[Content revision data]
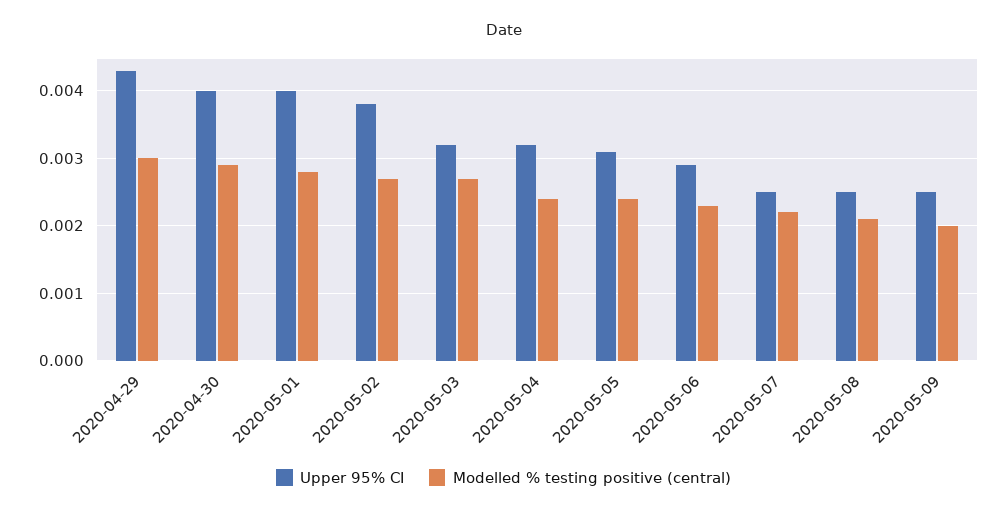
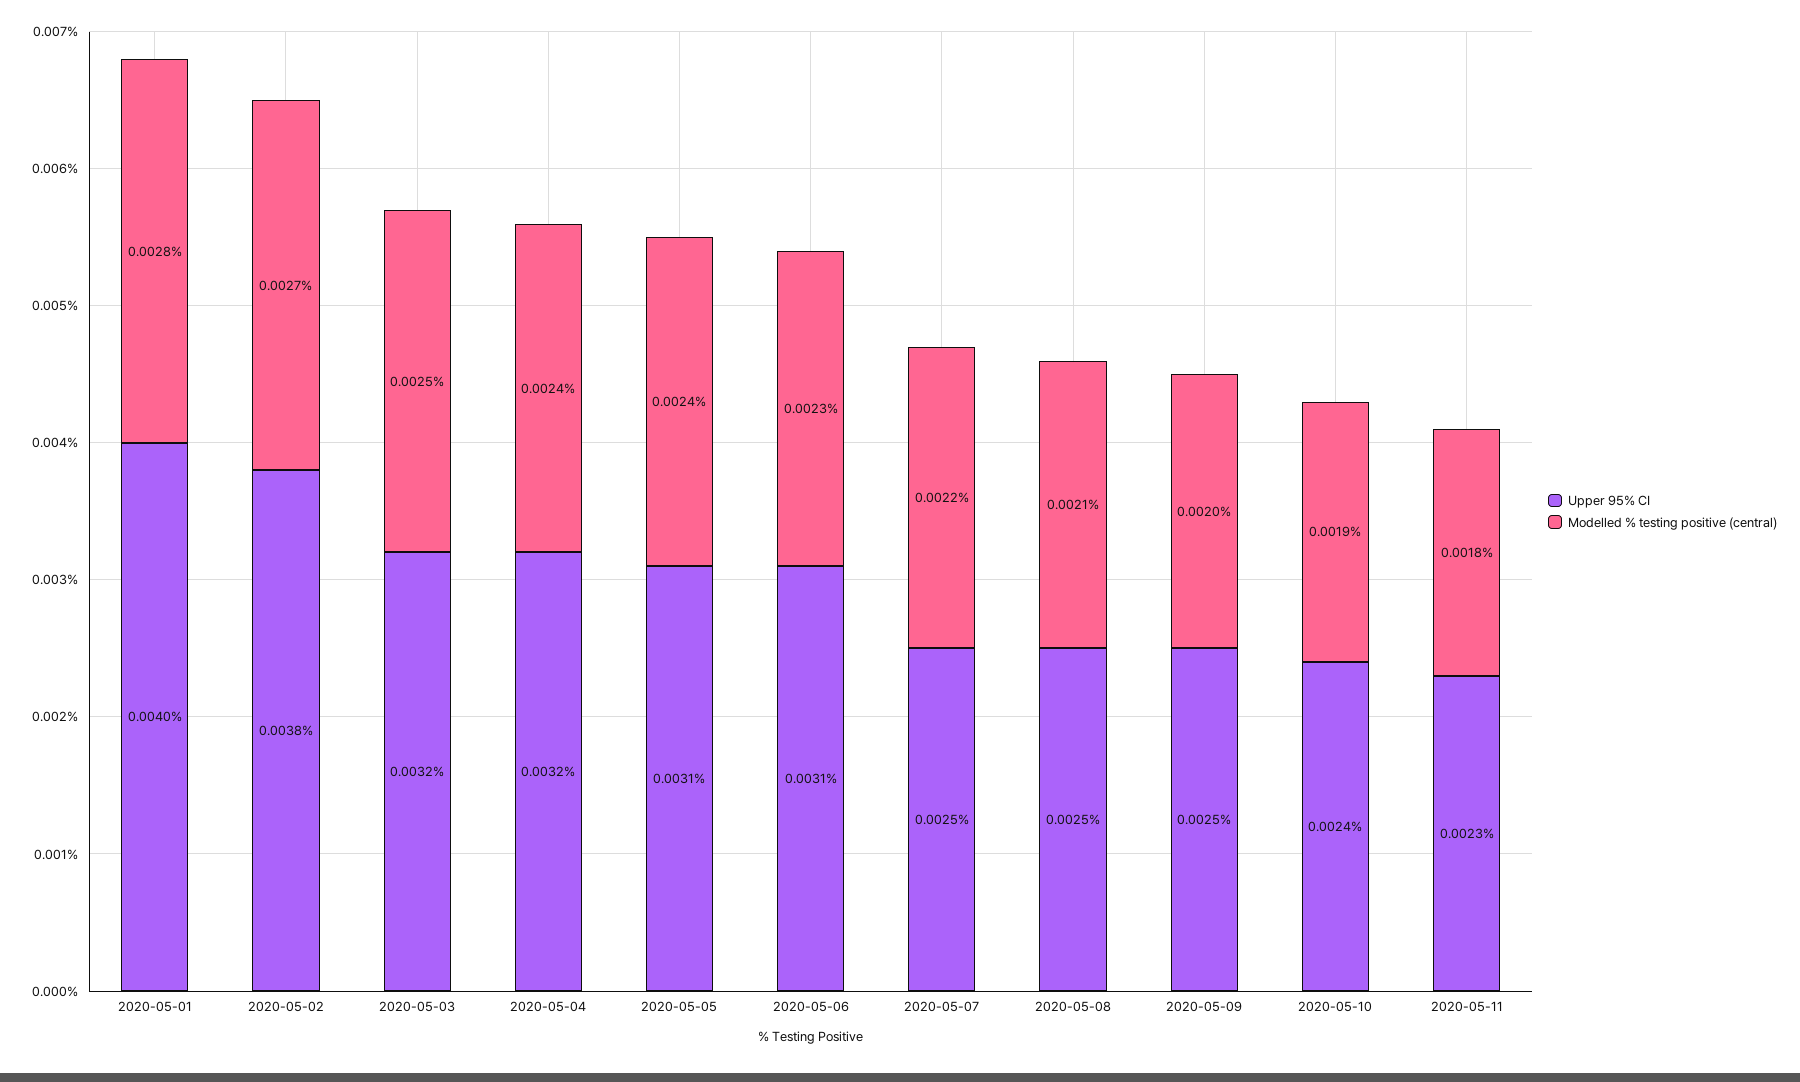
Upper 95% CI, 2020-04-29: 0.0043 -> none
Modelled % testing positive (central), 2020-04-29: 0.003 -> none
Upper 95% CI, 2020-04-30: 0.004 -> none
Modelled % testing positive (central), 2020-04-30: 0.0029 -> none
Modelled % testing positive (central), 2020-05-03: 0.0027 -> 0.0025
Upper 95% CI, 2020-05-06: 0.0029 -> 0.0031
Upper 95% CI, 2020-05-10: none -> 0.0024
Modelled % testing positive (central), 2020-05-10: none -> 0.0019
Upper 95% CI, 2020-05-11: none -> 0.0023
Modelled % testing positive (central), 2020-05-11: none -> 0.0018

__HOW TO COMPLETE THIS TASK__
From the records above, copy each line in which the string "testing" occurs.

__OUTPUT OF THE EXERCISE__
Modelled % testing positive (central), 2020-04-29: 0.003 -> none
Modelled % testing positive (central), 2020-04-30: 0.0029 -> none
Modelled % testing positive (central), 2020-05-03: 0.0027 -> 0.0025
Modelled % testing positive (central), 2020-05-10: none -> 0.0019
Modelled % testing positive (central), 2020-05-11: none -> 0.0018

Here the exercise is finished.